* _BRIEF_:
Only the pictures should be dropped; copy the rest of the entries exactly.

* _DATA RECORDS_:

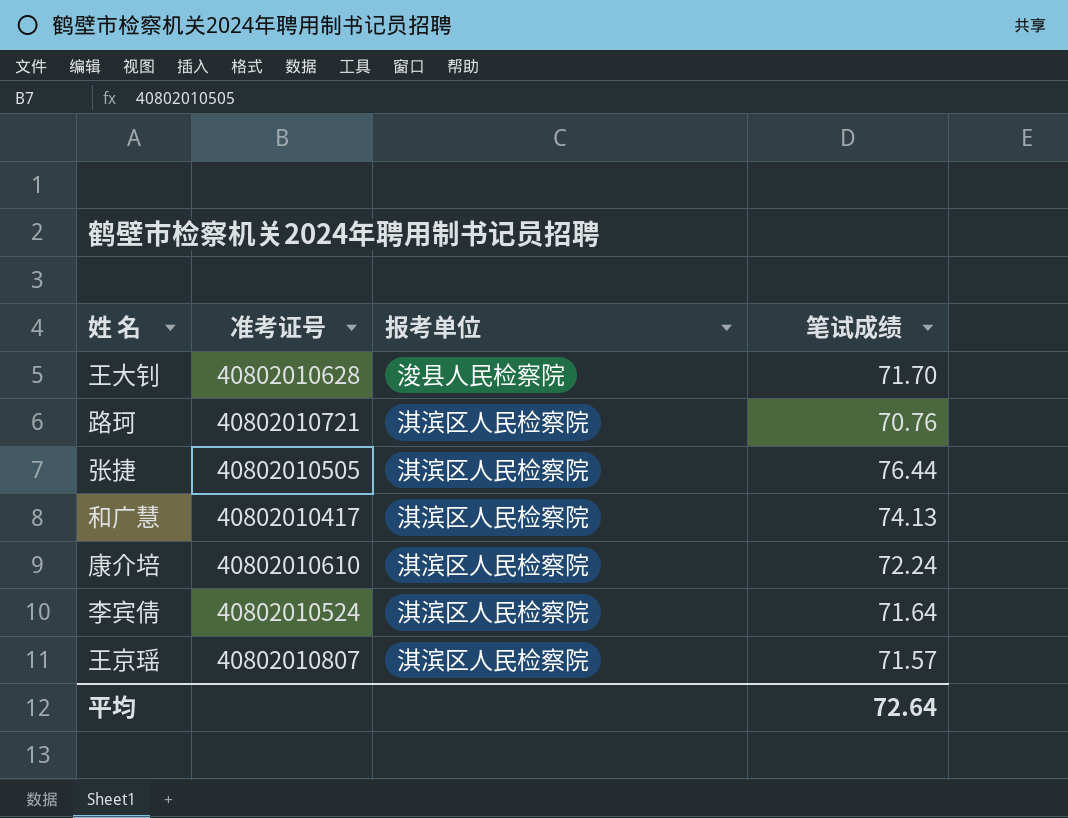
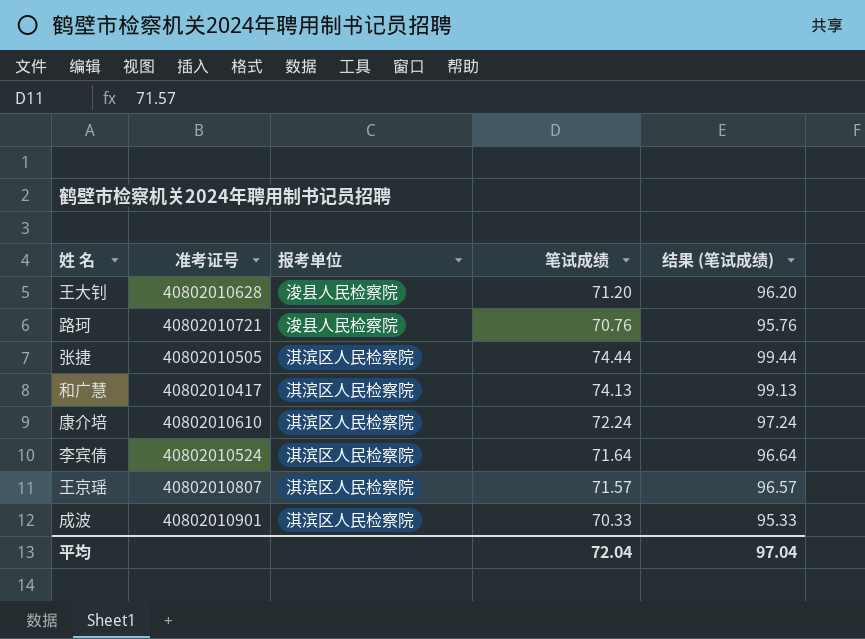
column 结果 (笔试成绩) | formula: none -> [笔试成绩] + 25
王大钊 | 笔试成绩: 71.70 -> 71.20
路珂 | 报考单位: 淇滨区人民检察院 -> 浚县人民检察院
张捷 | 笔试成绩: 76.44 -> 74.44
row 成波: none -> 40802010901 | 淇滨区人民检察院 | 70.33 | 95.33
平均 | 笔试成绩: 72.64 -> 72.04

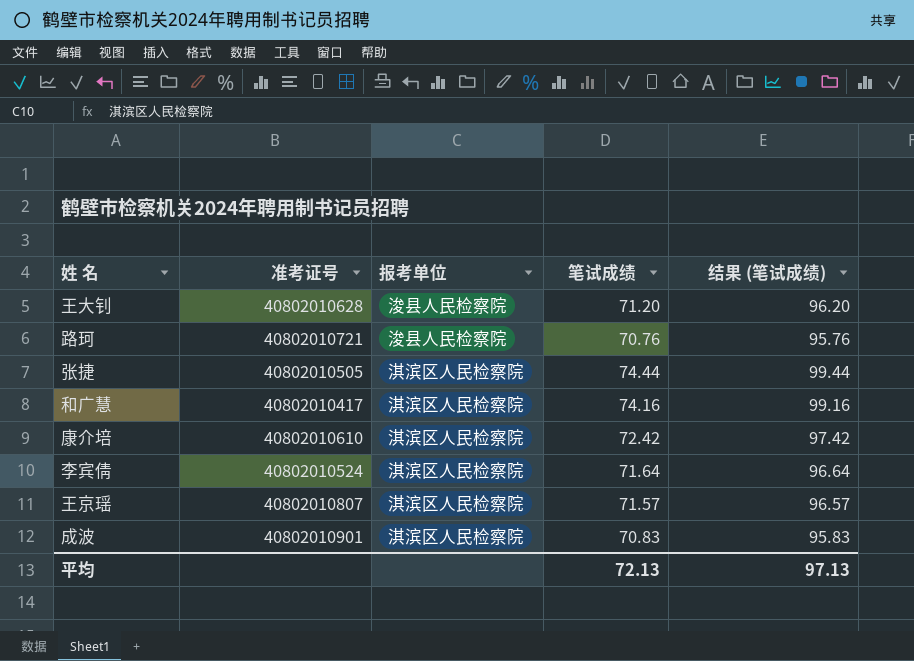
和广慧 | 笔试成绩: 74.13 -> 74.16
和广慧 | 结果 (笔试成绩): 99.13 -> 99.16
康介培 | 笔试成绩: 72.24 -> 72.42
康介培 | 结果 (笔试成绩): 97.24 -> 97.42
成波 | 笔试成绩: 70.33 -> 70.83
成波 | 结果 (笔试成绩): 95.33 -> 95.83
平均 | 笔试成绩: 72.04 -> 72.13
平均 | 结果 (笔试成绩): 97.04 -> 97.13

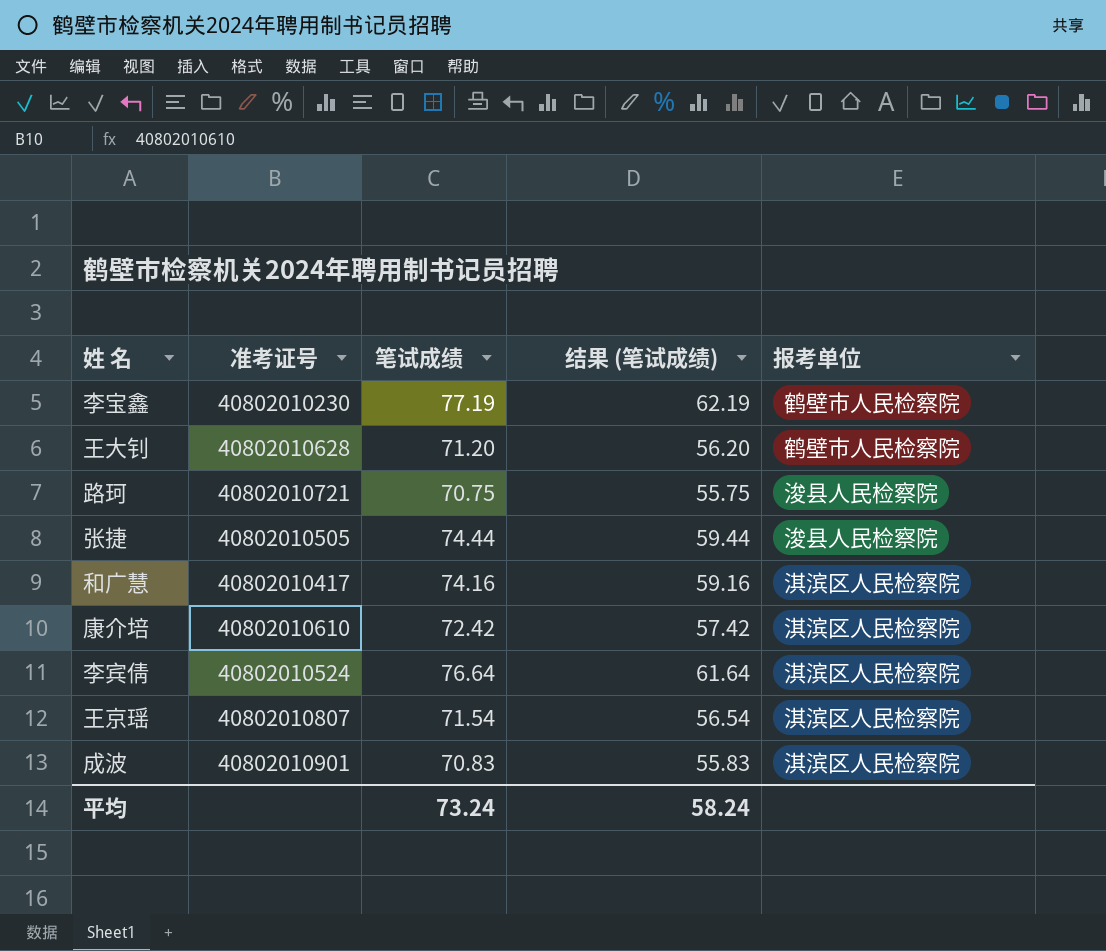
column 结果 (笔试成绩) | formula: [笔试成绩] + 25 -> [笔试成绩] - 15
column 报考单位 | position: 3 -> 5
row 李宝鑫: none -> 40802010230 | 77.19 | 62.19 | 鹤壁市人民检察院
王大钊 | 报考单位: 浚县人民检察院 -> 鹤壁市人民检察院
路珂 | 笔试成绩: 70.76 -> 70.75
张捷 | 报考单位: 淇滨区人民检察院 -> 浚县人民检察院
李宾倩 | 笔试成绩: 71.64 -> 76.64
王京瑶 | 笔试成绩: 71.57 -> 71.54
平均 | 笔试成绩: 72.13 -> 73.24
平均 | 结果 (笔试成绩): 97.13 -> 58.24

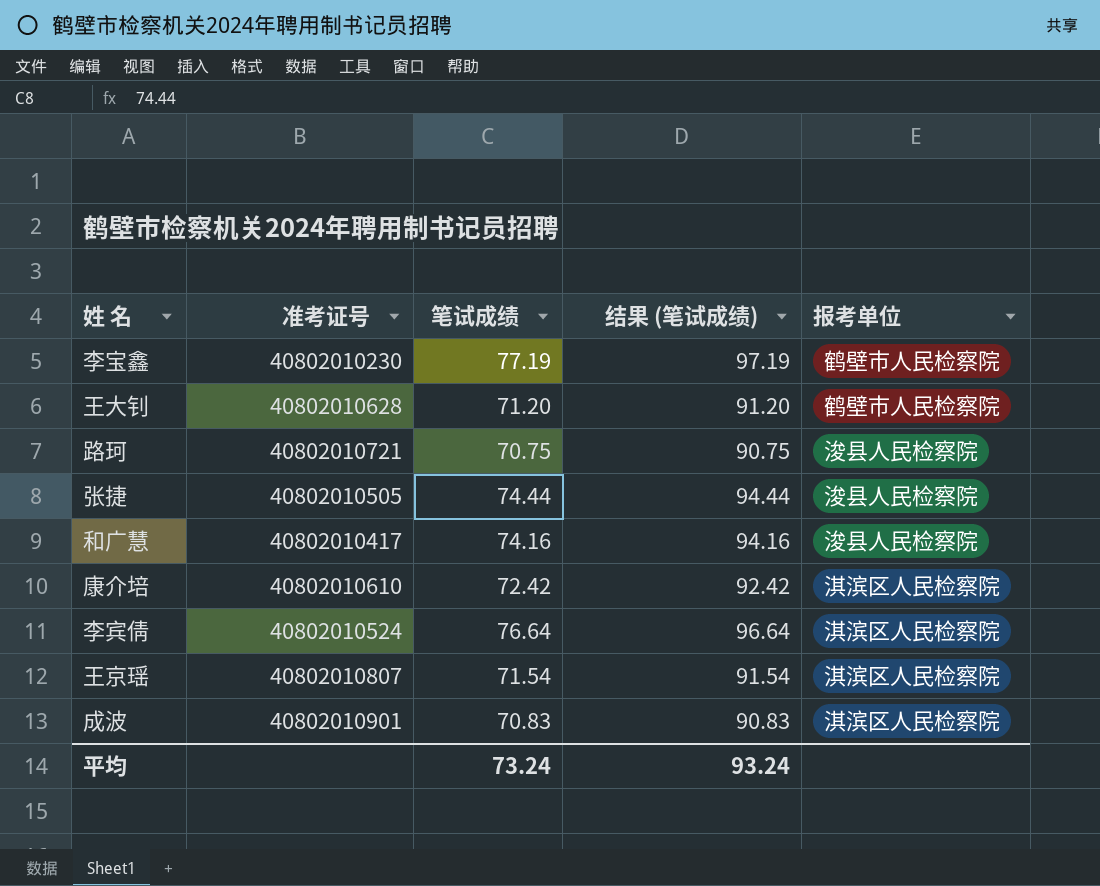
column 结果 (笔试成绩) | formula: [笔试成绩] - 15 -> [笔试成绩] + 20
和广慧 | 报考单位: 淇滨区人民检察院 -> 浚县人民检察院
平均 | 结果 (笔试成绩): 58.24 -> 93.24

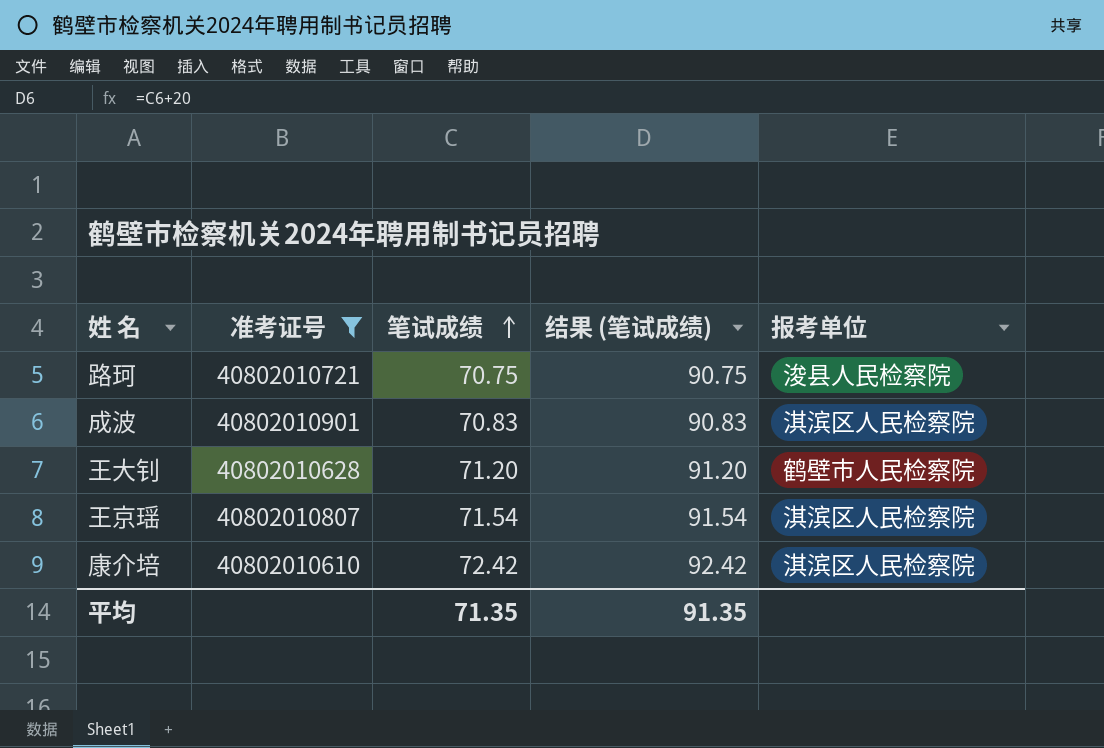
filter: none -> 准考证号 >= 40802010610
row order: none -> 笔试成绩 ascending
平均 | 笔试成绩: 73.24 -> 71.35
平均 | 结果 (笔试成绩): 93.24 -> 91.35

* _TASK OUTPUT_:
column 结果 (笔试成绩) | formula: none -> [笔试成绩] + 25
王大钊 | 笔试成绩: 71.70 -> 71.20
路珂 | 报考单位: 淇滨区人民检察院 -> 浚县人民检察院
张捷 | 笔试成绩: 76.44 -> 74.44
row 成波: none -> 40802010901 | 淇滨区人民检察院 | 70.33 | 95.33
平均 | 笔试成绩: 72.64 -> 72.04

和广慧 | 笔试成绩: 74.13 -> 74.16
和广慧 | 结果 (笔试成绩): 99.13 -> 99.16
康介培 | 笔试成绩: 72.24 -> 72.42
康介培 | 结果 (笔试成绩): 97.24 -> 97.42
成波 | 笔试成绩: 70.33 -> 70.83
成波 | 结果 (笔试成绩): 95.33 -> 95.83
平均 | 笔试成绩: 72.04 -> 72.13
平均 | 结果 (笔试成绩): 97.04 -> 97.13

column 结果 (笔试成绩) | formula: [笔试成绩] + 25 -> [笔试成绩] - 15
column 报考单位 | position: 3 -> 5
row 李宝鑫: none -> 40802010230 | 77.19 | 62.19 | 鹤壁市人民检察院
王大钊 | 报考单位: 浚县人民检察院 -> 鹤壁市人民检察院
路珂 | 笔试成绩: 70.76 -> 70.75
张捷 | 报考单位: 淇滨区人民检察院 -> 浚县人民检察院
李宾倩 | 笔试成绩: 71.64 -> 76.64
王京瑶 | 笔试成绩: 71.57 -> 71.54
平均 | 笔试成绩: 72.13 -> 73.24
平均 | 结果 (笔试成绩): 97.13 -> 58.24

column 结果 (笔试成绩) | formula: [笔试成绩] - 15 -> [笔试成绩] + 20
和广慧 | 报考单位: 淇滨区人民检察院 -> 浚县人民检察院
平均 | 结果 (笔试成绩): 58.24 -> 93.24

filter: none -> 准考证号 >= 40802010610
row order: none -> 笔试成绩 ascending
平均 | 笔试成绩: 73.24 -> 71.35
平均 | 结果 (笔试成绩): 93.24 -> 91.35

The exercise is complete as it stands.